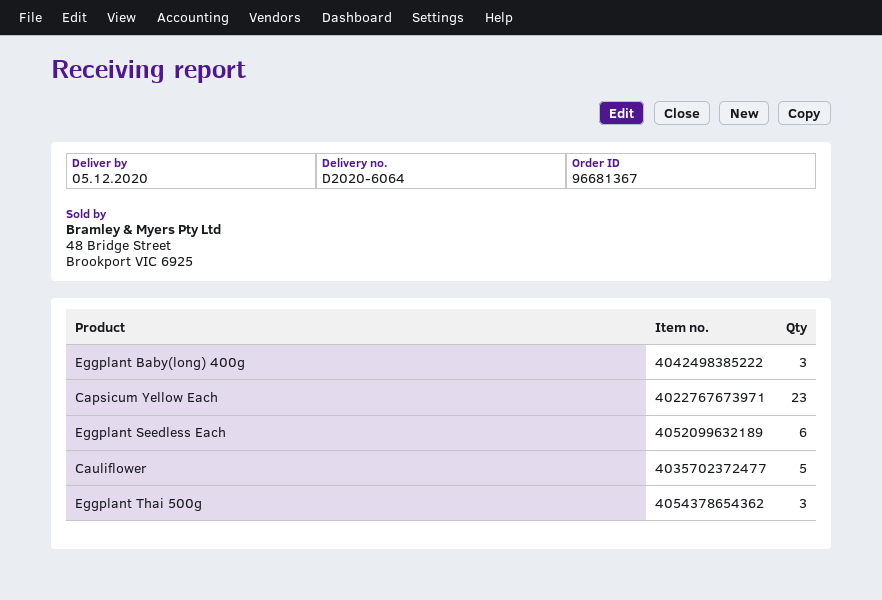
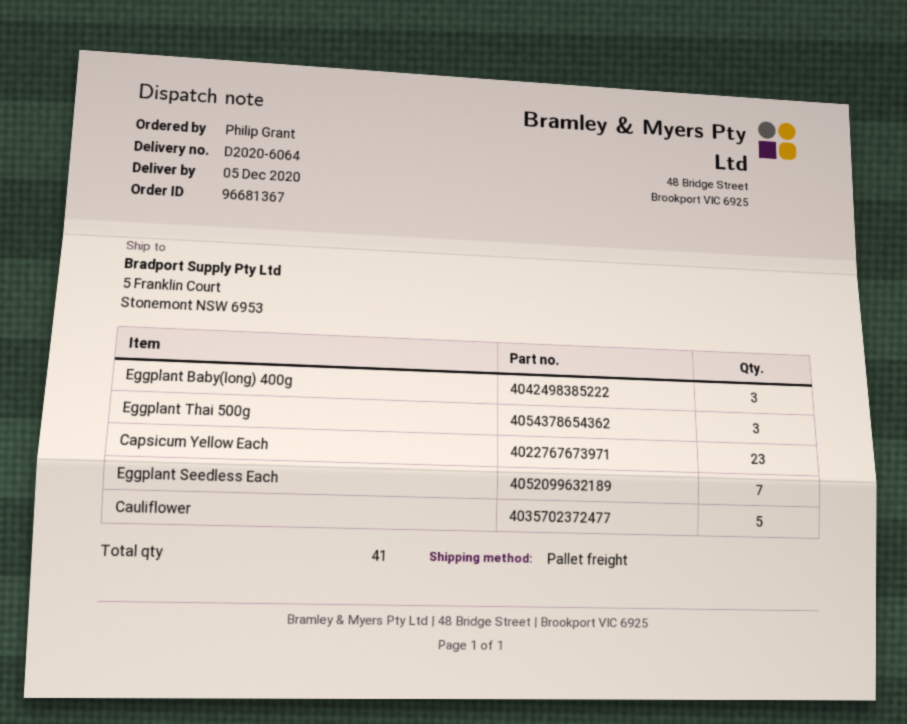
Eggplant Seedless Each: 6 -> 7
==
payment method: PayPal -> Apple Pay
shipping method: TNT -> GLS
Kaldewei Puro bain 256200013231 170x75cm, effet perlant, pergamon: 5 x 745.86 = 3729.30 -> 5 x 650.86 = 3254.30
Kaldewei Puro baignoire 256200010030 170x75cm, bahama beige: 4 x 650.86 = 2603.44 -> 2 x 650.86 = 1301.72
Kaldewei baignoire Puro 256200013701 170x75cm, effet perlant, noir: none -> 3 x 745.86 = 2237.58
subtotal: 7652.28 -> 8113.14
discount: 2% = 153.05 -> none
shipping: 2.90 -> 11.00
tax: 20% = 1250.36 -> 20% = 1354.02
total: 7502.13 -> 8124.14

### [YOUR TASK]
For this exercise, please output exactly the lines above starting at the line with "discount: 2% = 153.05 -> none" and ending at the line with "total: 7502.13 -> 8124.14", ends included.

### [FINAL ANSWER]
discount: 2% = 153.05 -> none
shipping: 2.90 -> 11.00
tax: 20% = 1250.36 -> 20% = 1354.02
total: 7502.13 -> 8124.14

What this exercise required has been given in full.